[THE PROBLEM]: Please return every line in the entries below with the word "Marca" in it.

___ DATA SHOWN

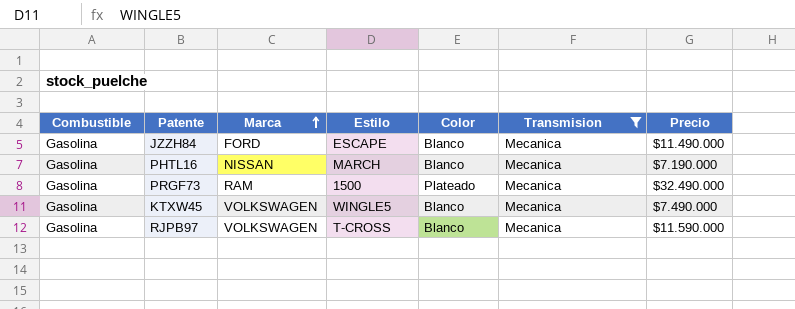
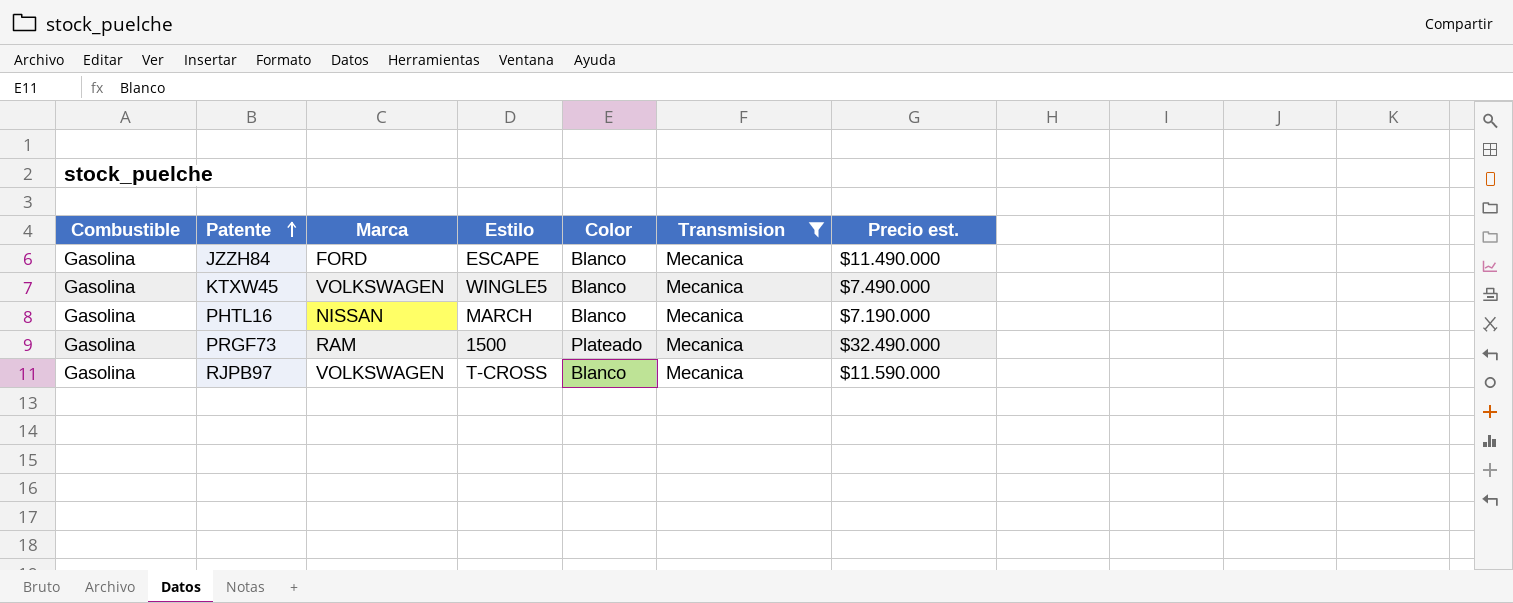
row order: Marca ascending -> Patente ascending
column name: Precio -> Precio est.

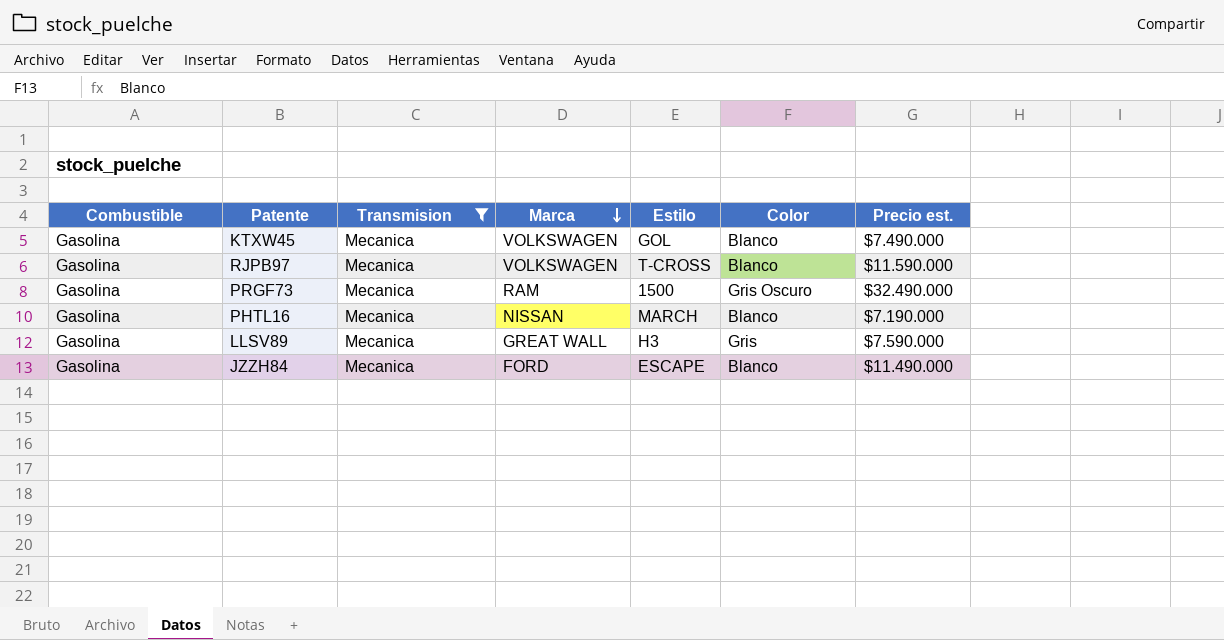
row order: Patente ascending -> Marca descending
column Transmision | position: 6 -> 3
KTXW45 | Estilo: WINGLE5 -> GOL
PRGF73 | Color: Plateado -> Gris Oscuro
row LLSV89: none -> Gasolina | Mecanica | GREAT WALL | H3 | Gris | $7.590.000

______

[SOLUTION TO THIS TASK]:
row order: Marca ascending -> Patente ascending
row order: Patente ascending -> Marca descending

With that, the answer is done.